### YOUR ASSIGNMENT
Set down a faithful copy of every record, and skip the pictures in it.

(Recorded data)

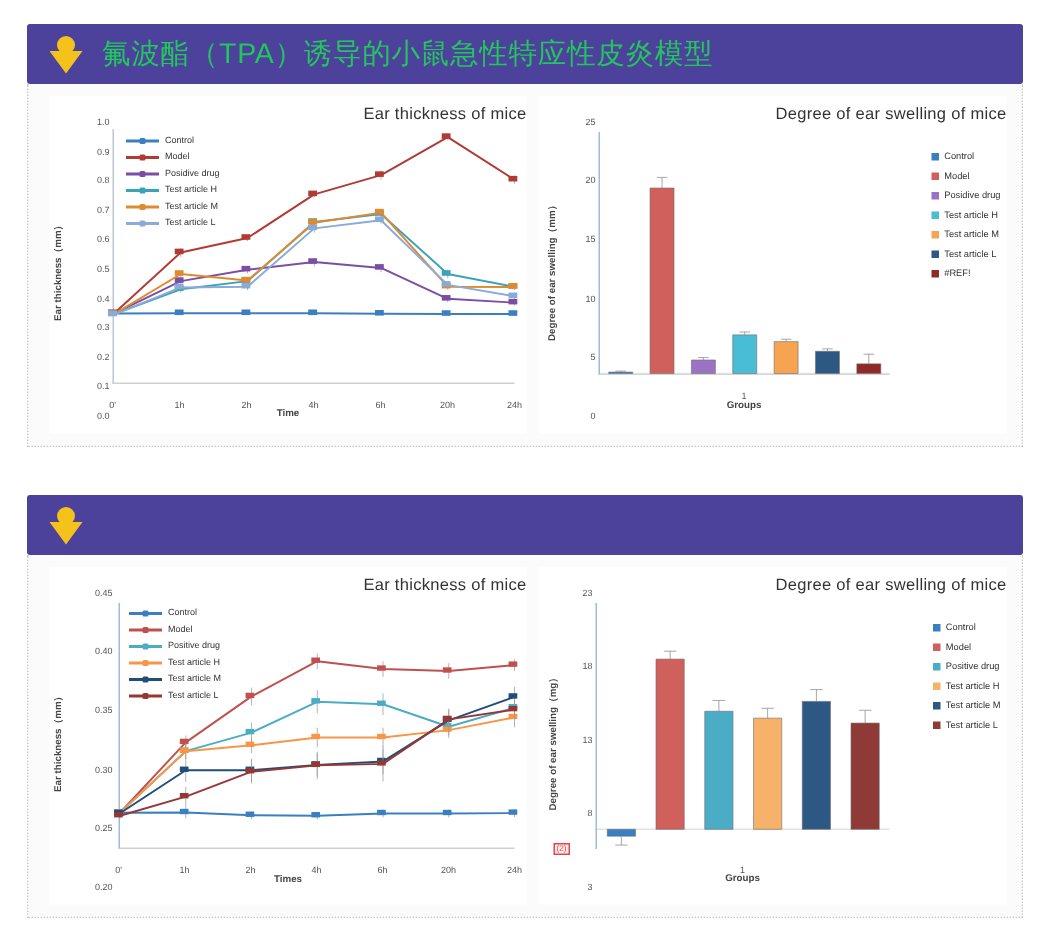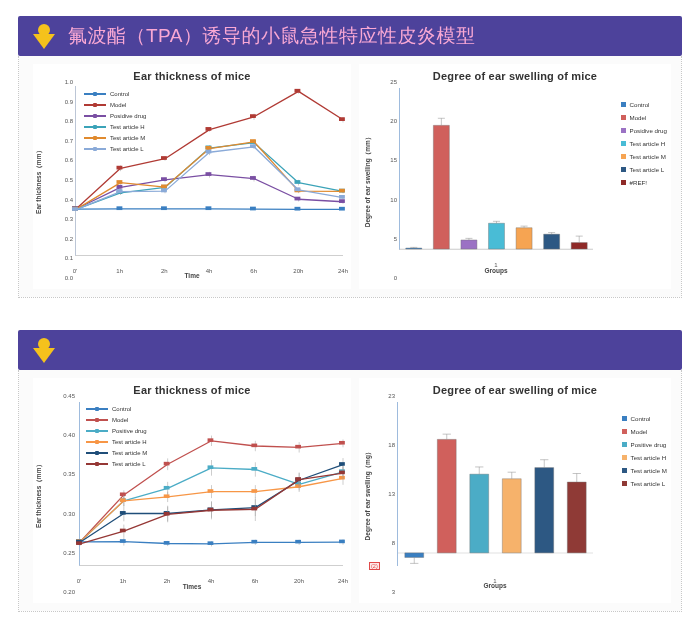"氟波酯（TPA）诱导的小鼠急性特应性皮炎模型" .hdr-title { color: #f9a8d4 -> #22c55e }
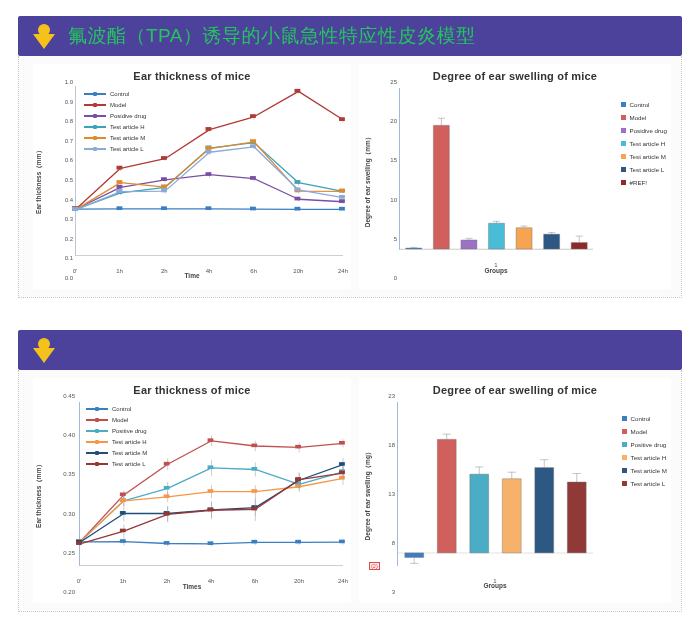"Ear thickness of mice" .chart-title { font-weight: bold -> normal; text-align: center -> right }
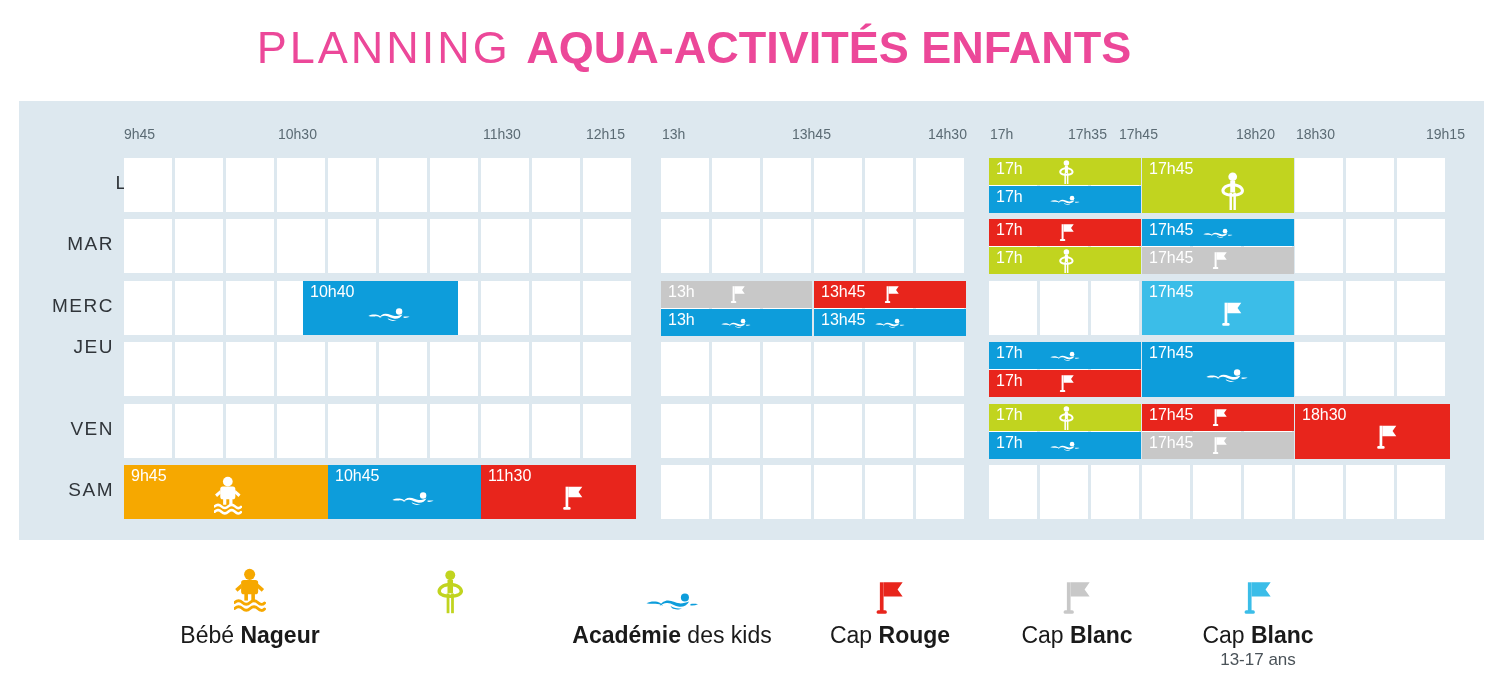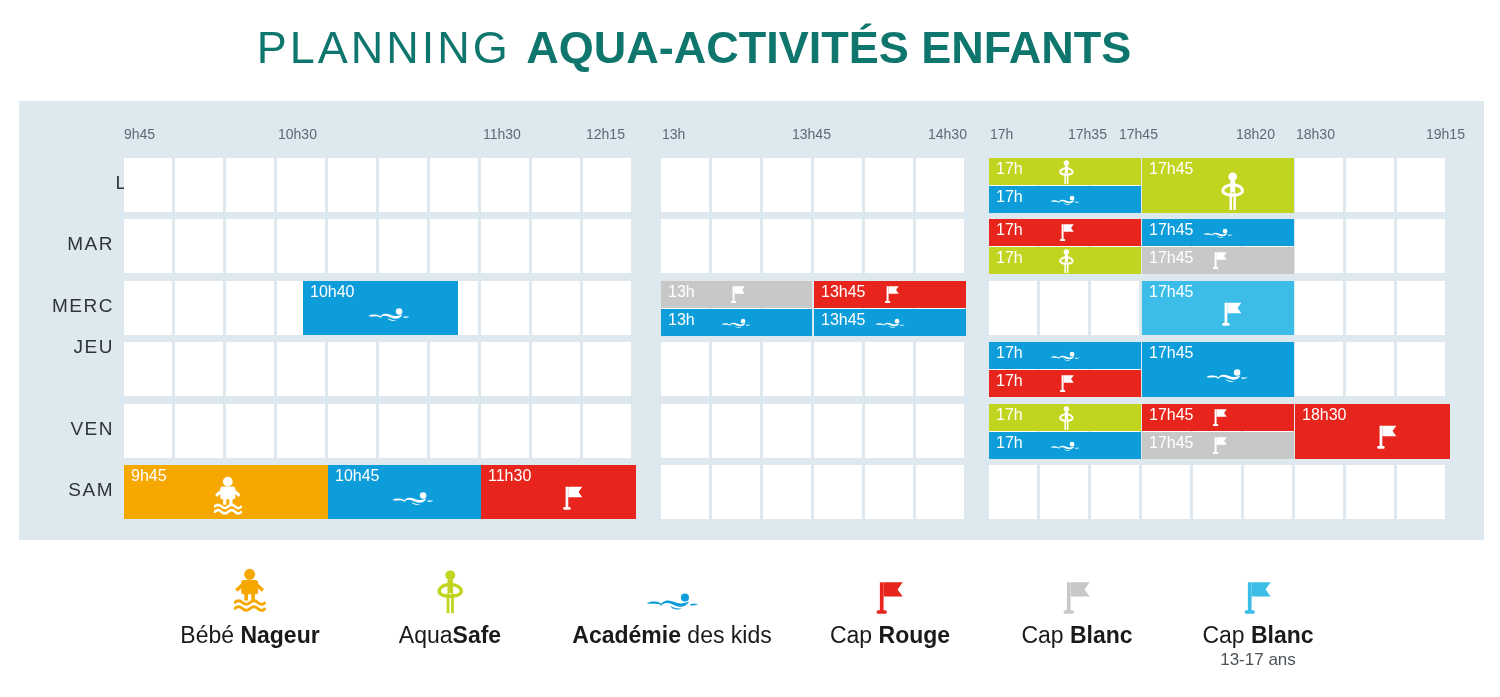"PLANNING AQUA-ACTIVITÉS ENFANTS" .title { color: #0f766e -> #ec4899 }
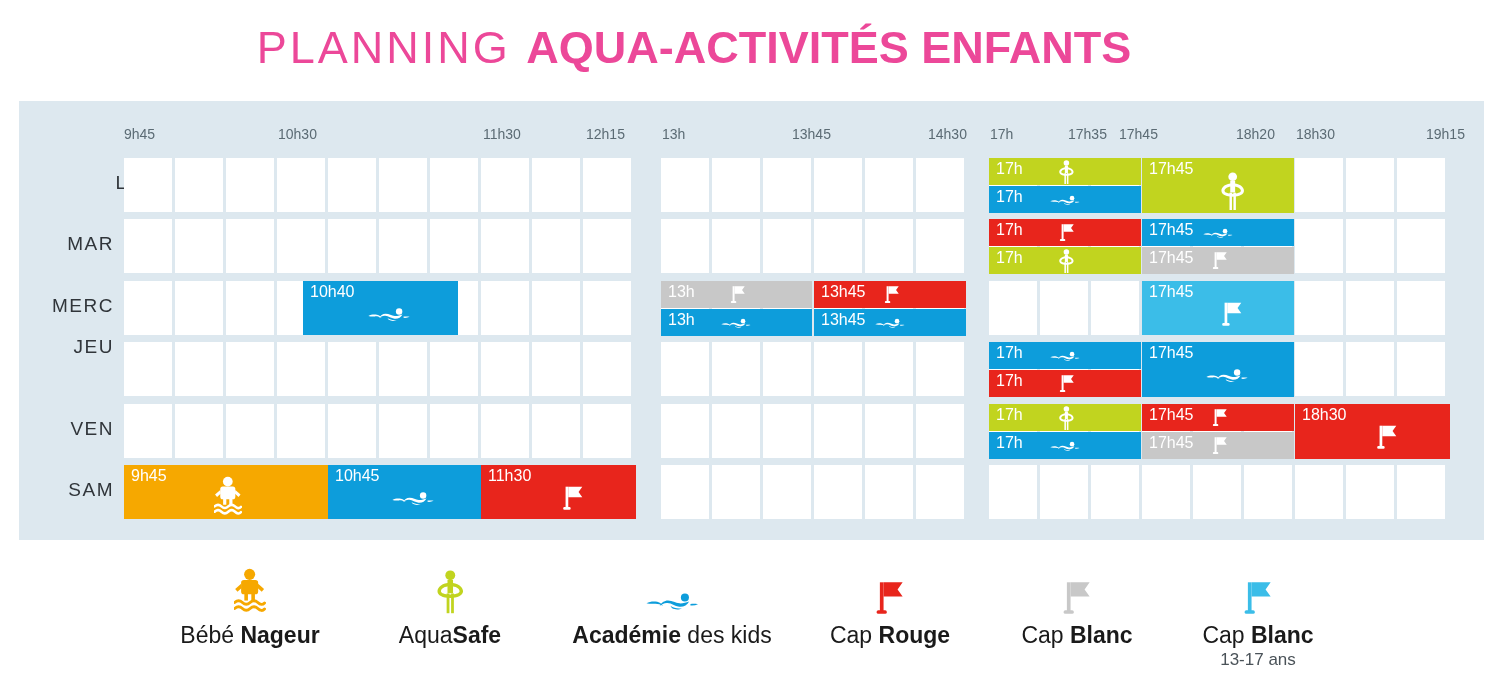"AquaSafe" div.lbl { html: <div>Aqua<b>Safe</b></div> -> none }
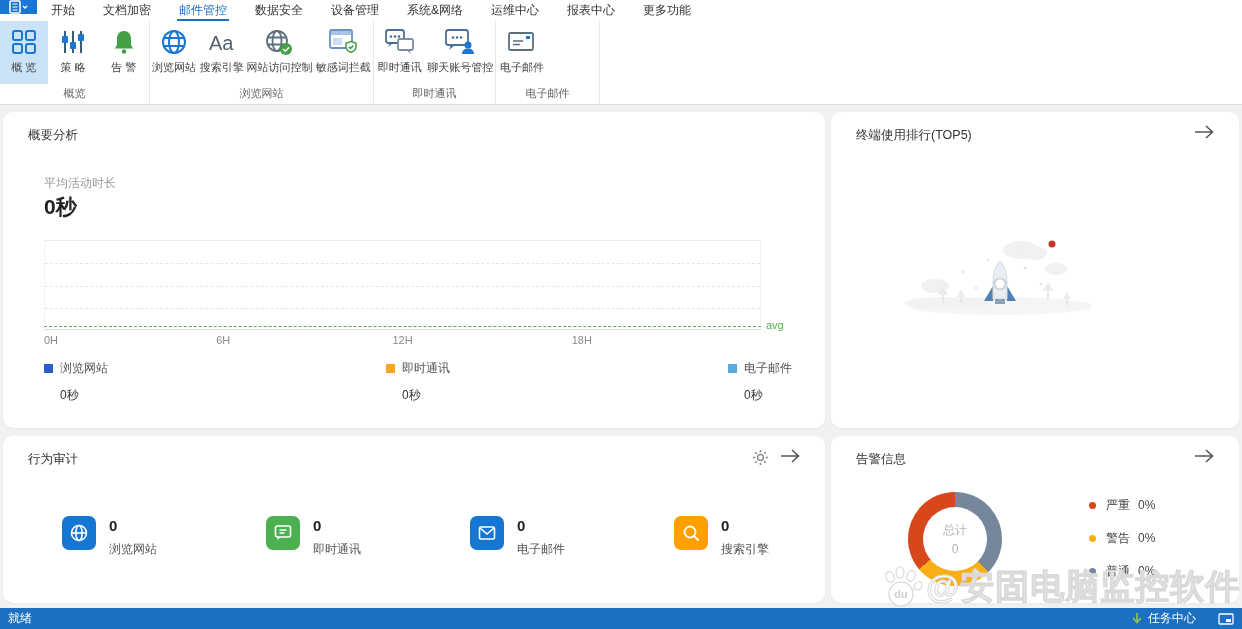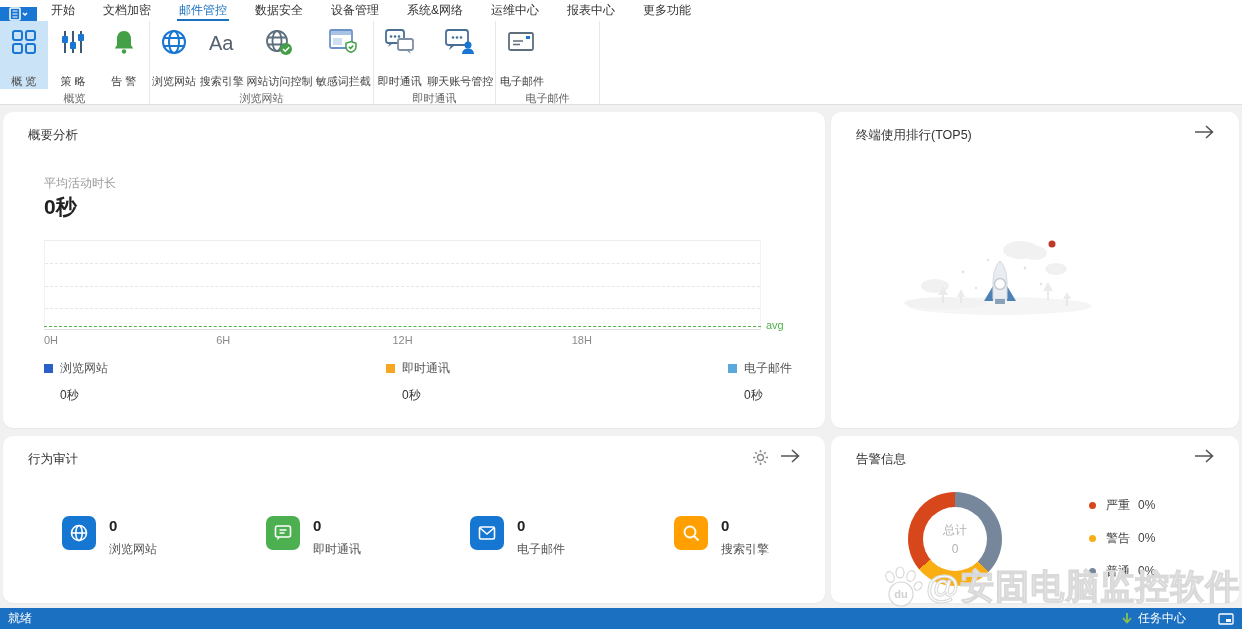"开始" .menubar { align-items: flex-end -> flex-start }
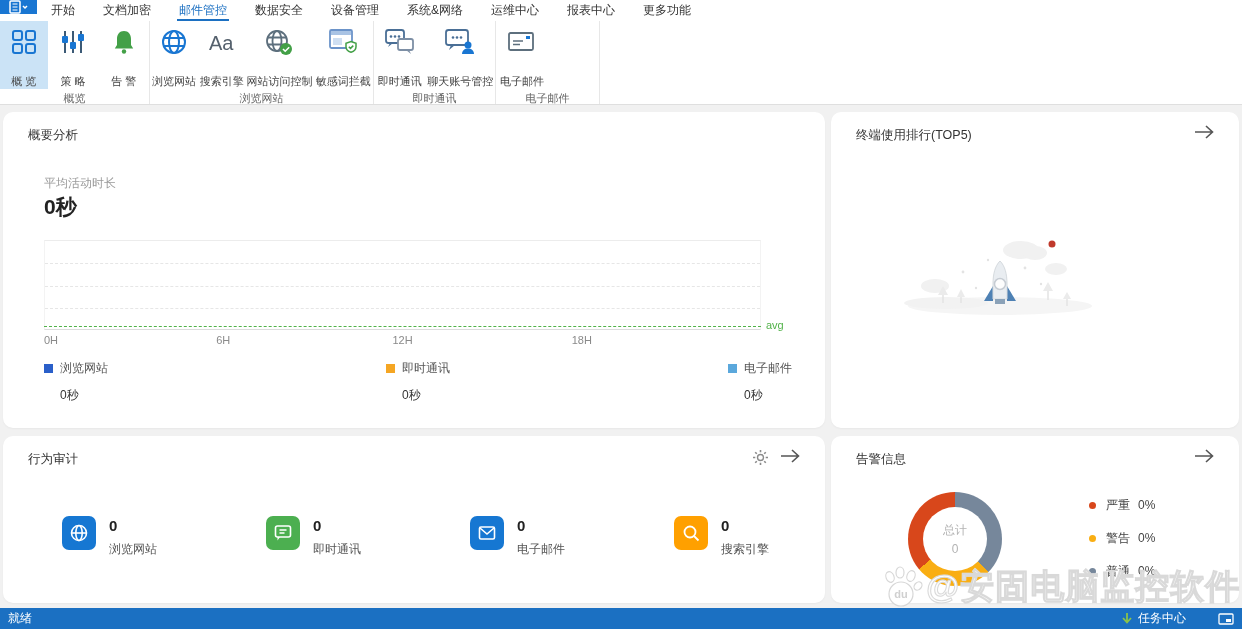"Aa" .ritem { gap: 8px -> none }
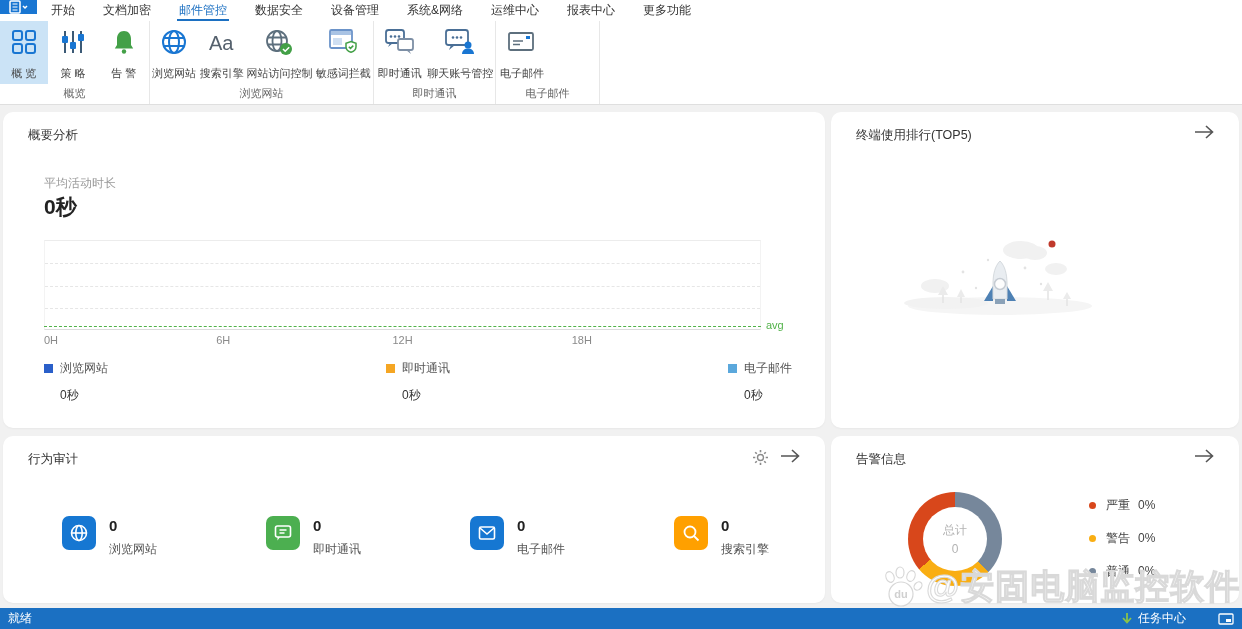"概 览" .rlabel { margin-top: 8px -> 2px }
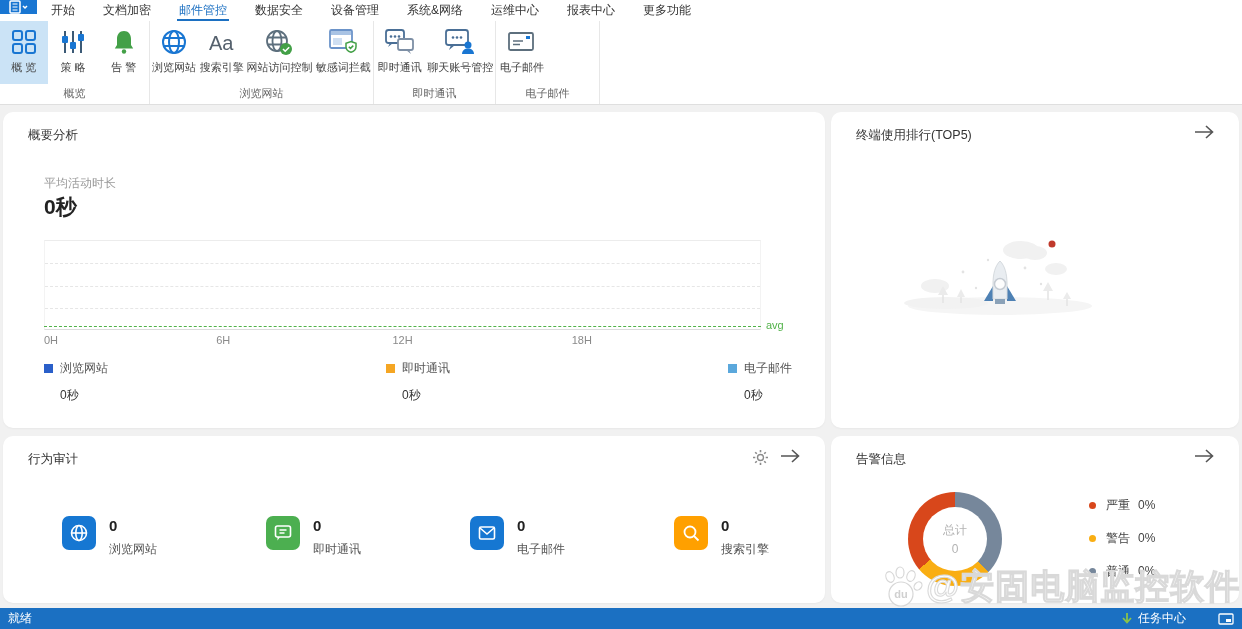"任务中心" .sb-task { margin-right: 32px -> 22px }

### EXERCISE SOLUTION
"氟波酯（TPA）诱导的小鼠急性特应性皮炎模型" .hdr-title { color: #f9a8d4 -> #22c55e }
"Ear thickness of mice" .chart-title { font-weight: bold -> normal; text-align: center -> right }
"PLANNING AQUA-ACTIVITÉS ENFANTS" .title { color: #0f766e -> #ec4899 }
"AquaSafe" div.lbl { html: <div>Aqua<b>Safe</b></div> -> none }
"开始" .menubar { align-items: flex-end -> flex-start }
"Aa" .ritem { gap: 8px -> none }
"概 览" .rlabel { margin-top: 8px -> 2px }
"任务中心" .sb-task { margin-right: 32px -> 22px }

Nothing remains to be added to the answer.